Up to 30% of credit utilisation is fine. Maybe even a bit more, but it's just best to keep on the safe side.
Anyway, it is better to pay the cards off in full every month because the interest on credit building cards is often massive.
However, there is a train of thought that it's wise to at least have some credit on your file where you've accrued some interest.
This is because many lenders not only check your file to assess your risk. They also check it to see if you're a good "fit" as a customer.
One of the main ways credit card providers make money is by charging interest on those who keep balances month-to-month. This means that if a lender sees you paying the balance off in full every month, they'll realise that you're not a very profitable customer and therefore may be more inclined to reject you.
It's a minor point (certainly don't risk it if accruing interest could get you in financial trouble), but a little bit of evidence here and there that you're a profitable credit user can help with certain future applications.
But that aside, building credit history is quite a long process. You just have to be patient.0 -
You have credit card balances totalling £450.
If you pay in full by the date due you are demonstrating that you can spend and repay £450 in a month.
If you pay this off slowly you are demonstrating that your financial situation is such that you can't afford to repay £450 but instead need to borrow the money at the high interest rates charged by credit builder cards.
If you want to carry a balance wait until your credit rating improves sufficiently to enable you to obtain a 0% card and then carry a balance on that.

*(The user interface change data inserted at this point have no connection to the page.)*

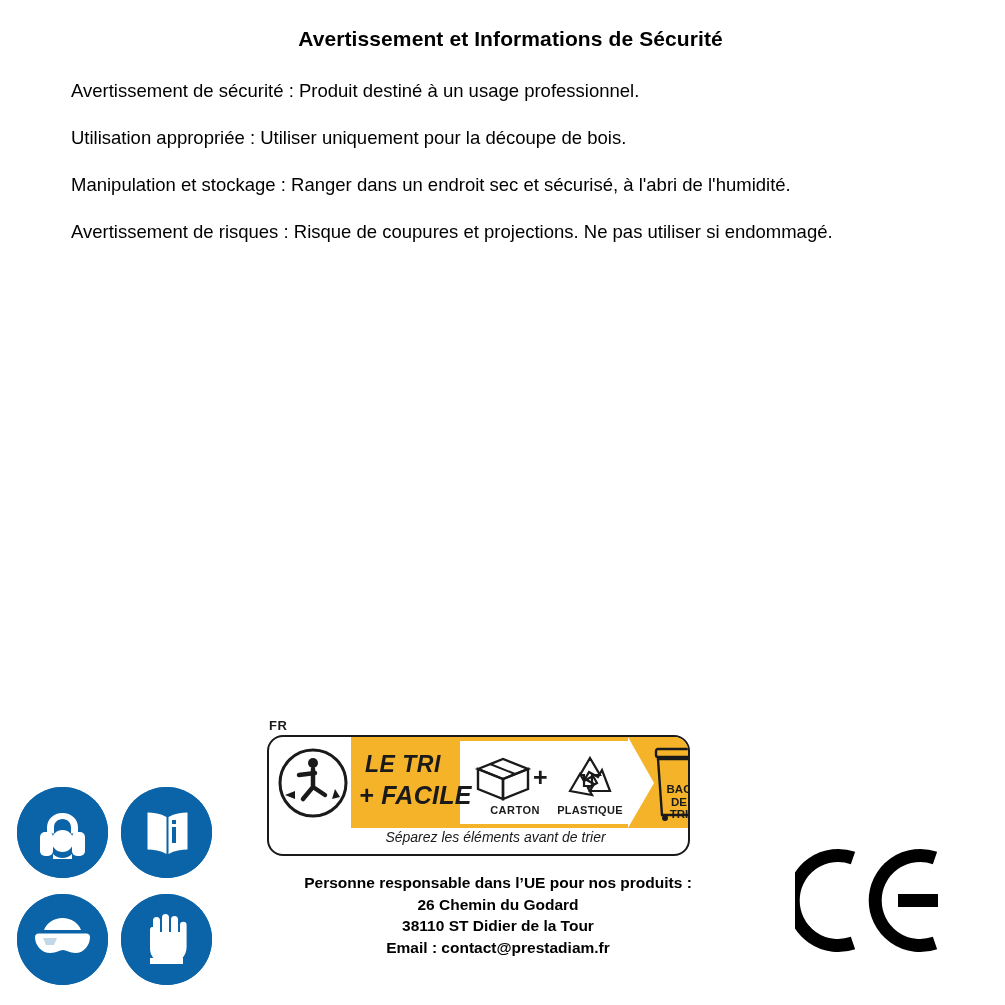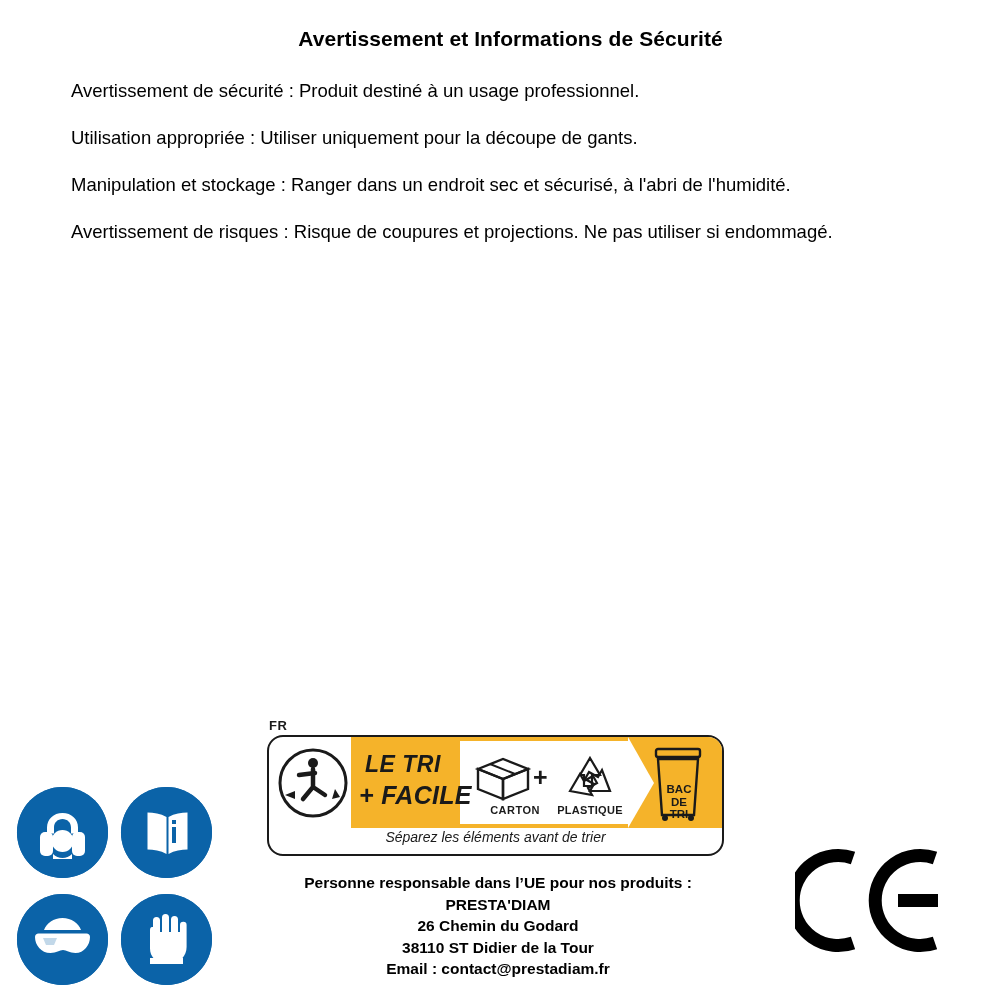--- a/index.html
+++ b/index.html
@@ -83,21 +83,21 @@
     top: 0px;
     font-size: 13px;
     font-weight: bold;
     color: #1a1a1a;
     letter-spacing: 0.5px;
   }
   .tri-box {
     position: absolute;
     left: 0px;
     top: 17px;
-    width: 457px;
+    width: 423px;
     height: 121px;
     border: 2px solid #1a1a1a;
     border-radius: 16px;
     box-sizing: border-box;
     overflow: hidden;
     background: #ffffff;
   }
   .tri-yellow {
     position: absolute;
     left: 82px;
@@ -229,21 +229,21 @@
 </style>
 </head>
 <body>
 
 <div class="page">
 
   <div class="doc-title">Avertissement et Informations de Sécurité</div>
 
   <div class="safety-list">
     <div class="safety-item">Avertissement de sécurité : Produit destiné à un usage professionnel.</div>
-    <div class="safety-item">Utilisation appropriée : Utiliser uniquement pour la découpe de gants.</div>
+    <div class="safety-item">Utilisation appropriée : Utiliser uniquement pour la découpe de bois.</div>
     <div class="safety-item">Manipulation et stockage : Ranger dans un endroit sec et sécurisé, à l'abri de l'humidité.</div>
     <div class="safety-item">Avertissement de risques : Risque de coupures et projections. Ne pas utiliser si endommagé.</div>
   </div>
 
   <div class="picto-grid">
 
     <div class="picto p1">
       <svg width="91" height="91" viewBox="0 0 91 91">
         <circle cx="45.5" cy="45.5" r="45.5" fill="#0b63a8"></circle>
         <path d="M45.5 26c-9 0-15.5 6.2-15.5 14.5v6h7v-6c0-5 3.7-8.5 8.5-8.5s8.5 3.5 8.5 8.5v6h7v-6C61 32.2 54.5 26 45.5 26z" fill="#ffffff"></path>
@@ -339,21 +339,20 @@
       </div>
 
       <div class="tri-footer">Séparez les éléments avant de trier</div>
     </div>
   </div>
 
   <div class="address-block">
     <div>
       <span>Personne responsable dans l’</span><span>UE</span><span> pour nos produits :</span>
     </div>
-    <div>PRESTA'DIAM</div>
     <div>26 Chemin du Godard</div>
     <div>38110 ST Didier de la Tour</div>
     <div>Email : contact@prestadiam.fr</div>
   </div>
 
   <div class="ce-mark">
     <svg width="150" height="105" viewBox="0 0 150 105">
       <path d="M58 10 A45 45 0 1 0 58 95" fill="none" stroke="#000000" stroke-width="13"></path>
       <path d="M140 10 A45 45 0 1 0 140 95" fill="none" stroke="#000000" stroke-width="13"></path>
       <rect x="103" y="46" width="40" height="13" fill="#000000"></rect>

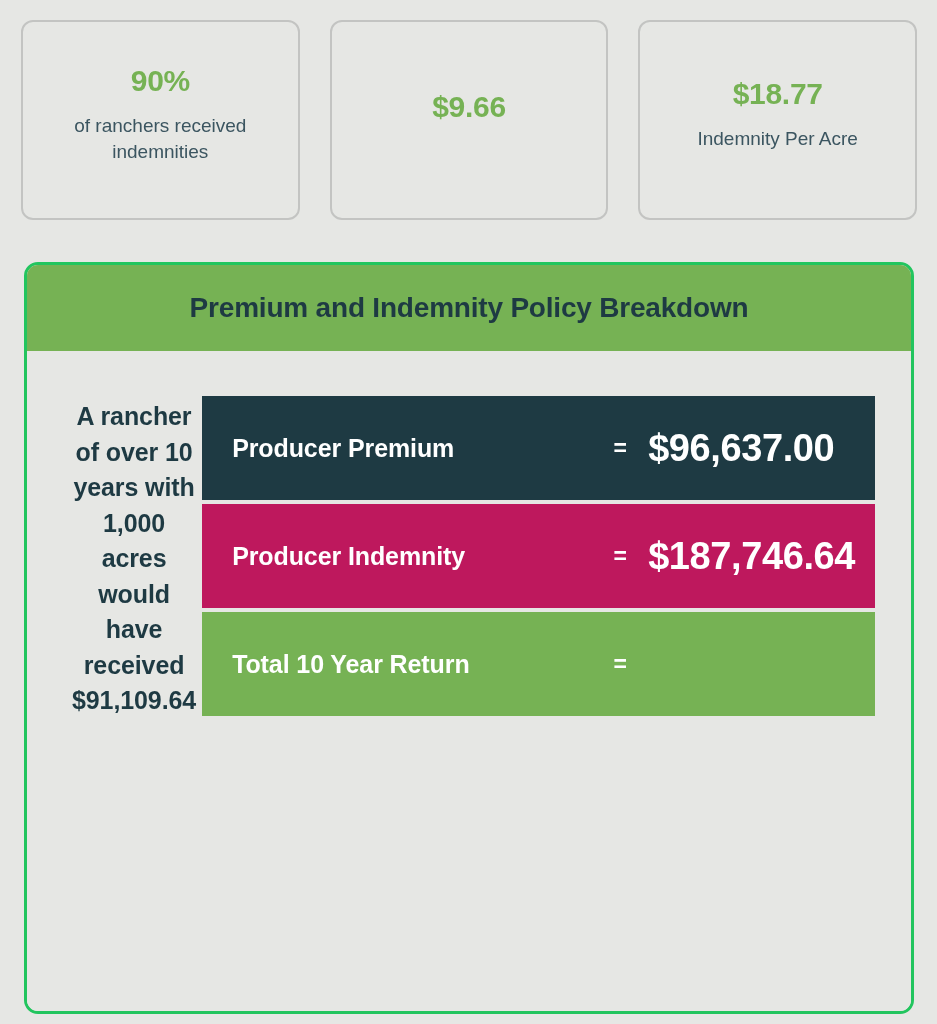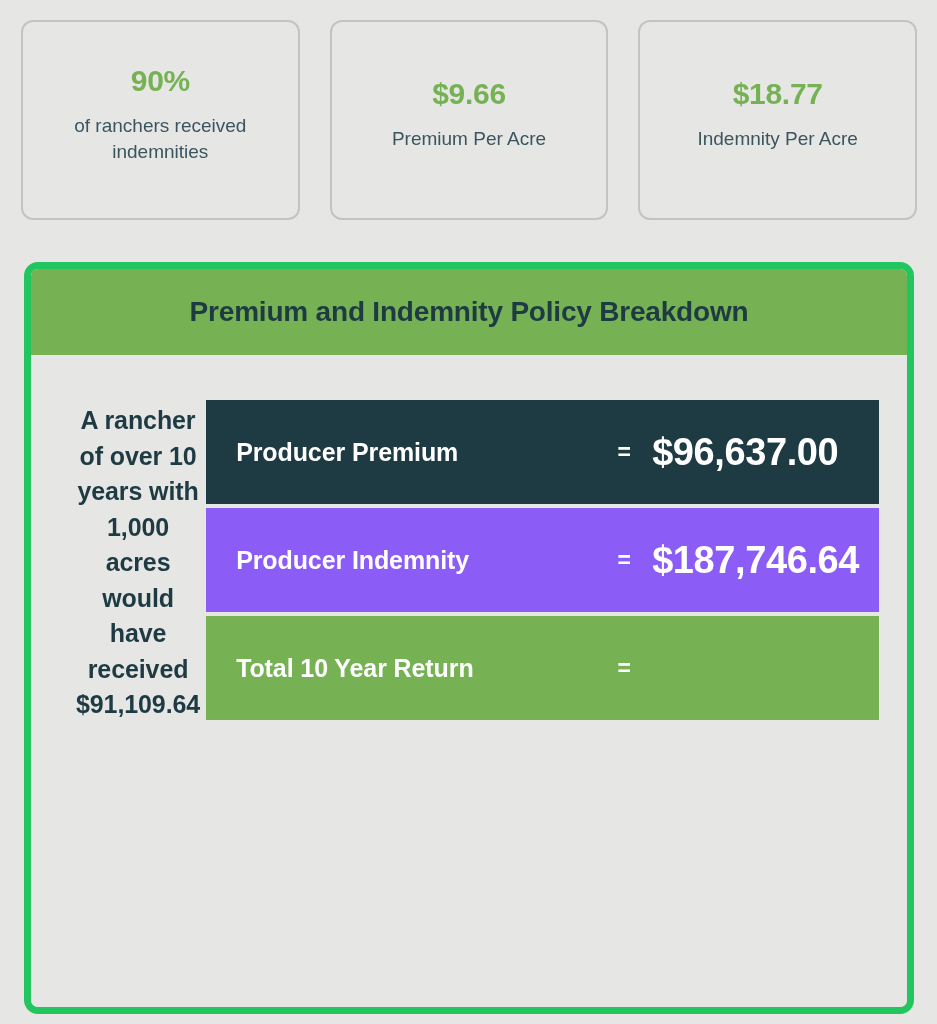--- a/index.html
+++ b/index.html
@@ -61,21 +61,21 @@
     max-width: 240px;
   }
 
   
   .breakdown-card {
     position: absolute;
     top: 262px;
     left: 24px;
     width: 890px;
     height: 752px;
-    border: 7px solid #22c55e;
+    border: 3px solid #22c55e;
     border-radius: 14px;
     background: #e6e7e4;
     overflow: hidden;
     display: flex;
     flex-direction: column;
   }
 
   .card-header {
     background: #76b254;
     height: 86px;
@@ -129,21 +129,21 @@
   }
 
   .breakdown-row {
     height: 104px;
     display: flex;
     align-items: center;
     color: #ffffff;
   }
 
   .row-premium   { background: #1e3a43; }
-  .row-indemnity { background: #8b5cf6; }
+  .row-indemnity { background: #be185d; }
   .row-total     { background: #76b254; }
 
   .row-label {
     width: 390px;
     padding-left: 30px;
     font-size: 25px;
     font-weight: bold;
     letter-spacing: -0.1px;
   }
 
@@ -170,22 +170,20 @@
 
   <div class="stats-row">
 
     <div class="stat-card">
       <div class="stat-value">90%</div>
       <div class="stat-label">of ranchers received indemnities</div>
     </div>
 
     <div class="stat-card">
       <div class="stat-value">$9.66</div>
-      <div class="stat-label">Premium
-Per Acre</div>
     </div>
 
     <div class="stat-card">
       <div class="stat-value">$18.77</div>
       <div class="stat-label">Indemnity
 Per Acre</div>
     </div>
 
   </div>
 

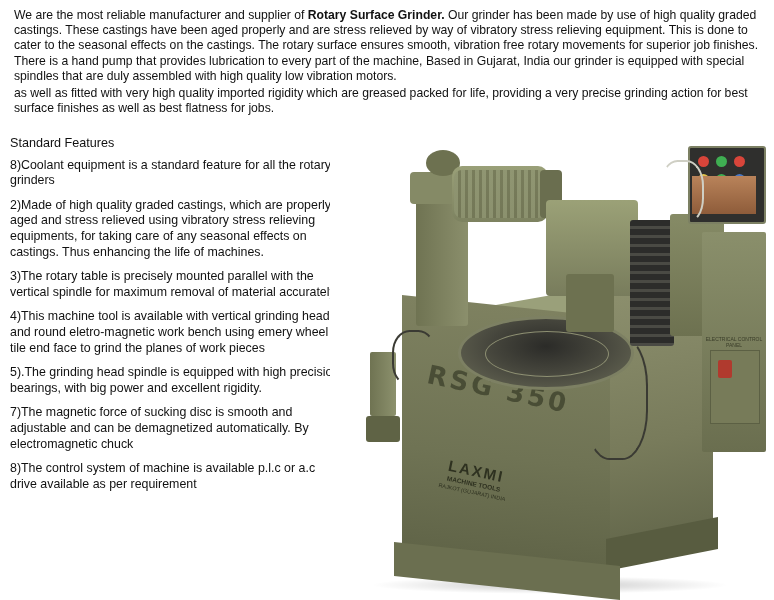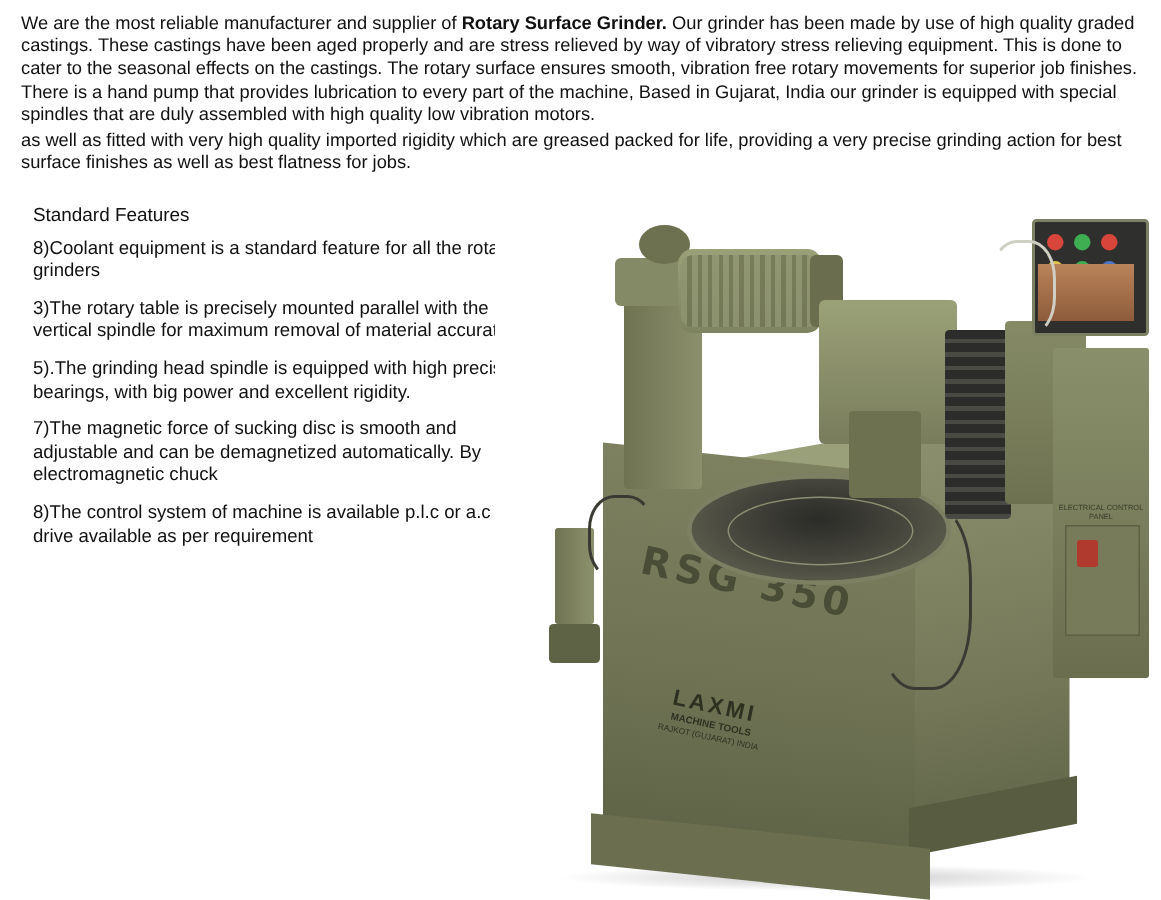--- a/index.html
+++ b/index.html
@@ -39,21 +39,21 @@
   .intro .para2 {
     margin-top: 2px;
   }
   .intro b {
     font-weight: bold;
   }
 
   
   .features {
     position: absolute;
-    left: 16px;
+    left: 4px;
     top: 132px;
     width: 345px;
     padding: 4px 6px 8px 6px;
     box-sizing: border-box;
     font-size: 12.4px;
     line-height: 15.6px;
     color: #111;
   }
   .features-title {
     font-size: 12.6px;
@@ -373,21 +373,23 @@
 <div class="page">
 
   <div class="intro">
     <p><span>We are the most reliable manufacturer and supplier of </span><b>Rotary Surface Grinder.</b><span> Our grinder has been made by use of high quality graded castings. These castings have been aged properly and are stress relieved by way of vibratory stress relieving equipment. This is done to cater to the seasonal effects on the castings. The rotary surface ensures smooth, vibration free rotary movements for superior job finishes. There is a hand pump that provides lubrication to every part of the machine, Based in Gujarat, India our grinder is equipped with special spindles that are duly assembled with high quality low vibration motors.</span></p>
     <p class="para2">as well as fitted with very high quality imported rigidity which are greased packed for life, providing a very precise grinding action for best surface finishes as well as best flatness for jobs.</p>
   </div>
 
   <div class="features">
     <div class="features-title">Standard Features</div>
     <div class="feature-item">8)Coolant equipment is a standard feature for all the rotary grinders</div>
+    <div class="feature-item">2)Made of high quality graded castings, which are properly aged and stress relieved using vibratory stress relieving equipments, for taking care of any seasonal effects on castings. Thus enhancing the life of machines.</div>
     <div class="feature-item">3)The rotary table is precisely mounted parallel with the vertical spindle for maximum removal of material accurately.</div>
+    <div class="feature-item">4)This machine tool is available with vertical grinding head and round eletro-magnetic work bench using emery wheel tile end face to grind the planes of work pieces</div>
     <div class="feature-item">5).The grinding head spindle is equipped with high precision bearings, with big power and excellent rigidity.</div>
     <div class="feature-item">7)The magnetic force of sucking disc is smooth and adjustable and can be demagnetized automatically. By electromagnetic chuck</div>
     <div class="feature-item">8)The control system of machine is available p.l.c or a.c drive available as per requirement</div>
   </div>
 
   <div class="photo">
     <div class="photo-inner">
 
       <div class="shadow"></div>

On the subject of % utilisation. The 'balance' that is reported and is taken into consideration when calculating these ratios is not the statement balance but the balance on the day of reporting (top figure in the column of Experian reports).
In the case of both of my main credit cards, this date is very close to the payment due date so that if I pay in full by direct debit the balance is pretty close to 2 months spend. This means that to keep the balance down to 10% , almost £200 of credit limit is needed for each £10 spent. Therefore, on a credit card with £150 credit limit spending more than £10 a month would always push you over the desired 10% even if paid in full each month by direct debit.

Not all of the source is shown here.